# To Much lighting?



## tison 30 (Feb 29, 2008)

I have a few sunset hygo and a few wisteria in my 75G My plants wer doing ok, some black spots here n there on the plants but growing ok. I just got a 10,000K Daylight T5 the other day to replace my True actinic 03 Blue T5. So i have 2 10,000K Daylight T5's which is 56Watts. Today i came home from work and my 1 sunset hygo's leaves are just falling off, as a fish swims by 1 falls off...im not sure if there can be to much lighting but is it for the sunset? and what do the black dots mean?


----------



## notaverage (Sep 10, 2005)

black dots have nothing to do with lighting from what I know..Probably a fungus or something.


----------



## Z♠NGT♥KER (Dec 27, 2005)

i dont no about the black bots.....but id have the 6700K t5 not the 10000k.....


----------



## tison 30 (Feb 29, 2008)

BuMp BeFoRe BeD


----------



## CloneME (Feb 24, 2006)

By black dots are u meaning some algae of some sort. Maybe black hair in the beginning stages or some other type of algae. I would think that is what it is. If it is algae I would remove any leaves that have it from your tank. I'm not 100% sure but usually if leaves are falling off then some nutrient is probably low. Start checking your parameters for something that is low or something that is very high.

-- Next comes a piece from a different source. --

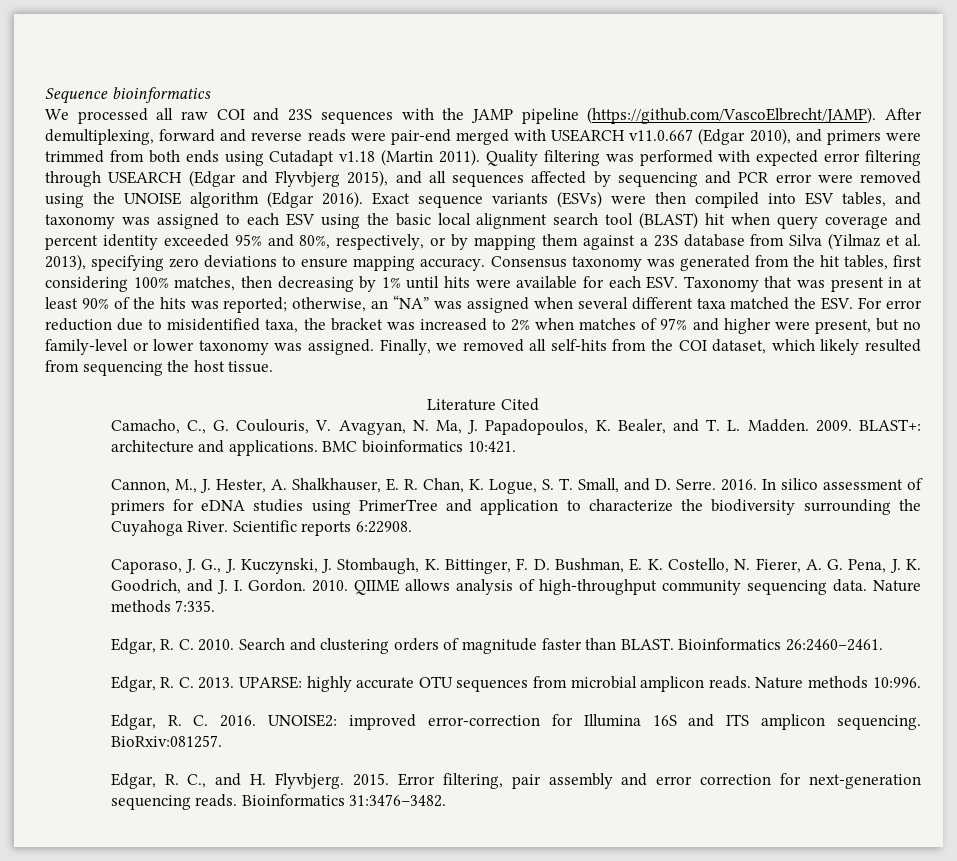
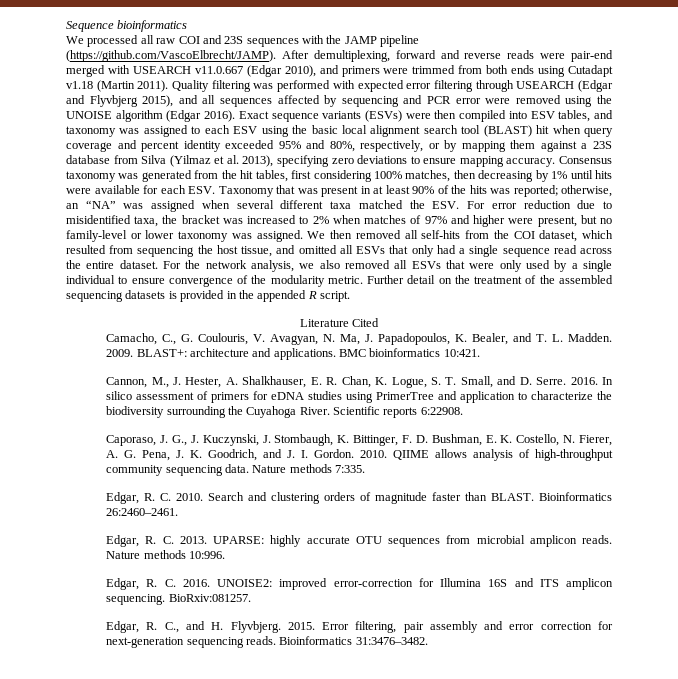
- Finally, we removed all self-hits from the COI dataset, which likely resulted from sequencing the host tissue.
+ We then removed all self-hits from the COI dataset, which resulted from sequencing the host tissue, and omitted all ESVs that only had a single sequence read across the entire dataset. For the network analysis, we also removed all ESVs that were only used by a single individual to ensure convergence of the modularity metric. Further detail on the treatment of the assembled sequencing datasets is provided in the appended R script.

For light is that 56W total between the two or 56W a piece. If its 56W a piece then I wouldn't think that too much lighting would be a factor. This is just my opinion, I am not as experienced as some of the members on here. I am sure Dippy or someone else with a lil more advice will drop in thouigh.

Good Luck
Biz


----------



## tison 30 (Feb 29, 2008)

Yep its some sore of alage i just pulled a leaf off n rubbed it and most of it came off


----------



## smithgrind_who (Mar 26, 2004)

Tison said:


> I have a few sunset hygo and a few wisteria in my 75G My plants wer doing ok, some black spots here n there on the plants but growing ok. I just got a 10,000K Daylight T5 the other day to replace my True actinic 03 Blue T5. So i have 2 10,000K Daylight T5's which is 56Watts. Today i came home from work and my 1 sunset hygo's leaves are just falling off, as a fish swims by 1 falls off...im not sure if there can be to much lighting but is it for the sunset? and what do the black dots mean?


From the research I have been reading, 10,000K Kelvin bulbs are not the best bulbs for photosynthesis. The Kelvin rating for bulbs is for the color emitted at heated temperatures. 6,000K is a good bulb for growing since it's more in the red spectrum, if I remember right.

But some people do have success with just having lights. Maybe the plants you have that are not growing well need different light source. So, don't let that stop you from having plants, just need to find ones that will thrive in the conditions set inside the tank.


----------



## tison 30 (Feb 29, 2008)

Well i did what i could so i guess ill have to wait and see what happens


----------



## tison 30 (Feb 29, 2008)

In them pics you can kinda see what im talking about.


----------



## rickstsi (Apr 6, 2007)

That looks like algea. Please post your water parameters.


----------



## SeedlessOne (Nov 21, 2006)

Plants veg(grow) better at a blue spectrum.


----------



## Sacrifice (Sep 24, 2006)

SeedlessOne said:


> Plants veg(grow) better at a blue spectrum.


What "K" is the blue spectrum???


----------



## SeedlessOne (Nov 21, 2006)

Sacrifice said:


> Plants veg(grow) better at a blue spectrum.


What "K" is the blue spectrum???
[/quote]

7200k


----------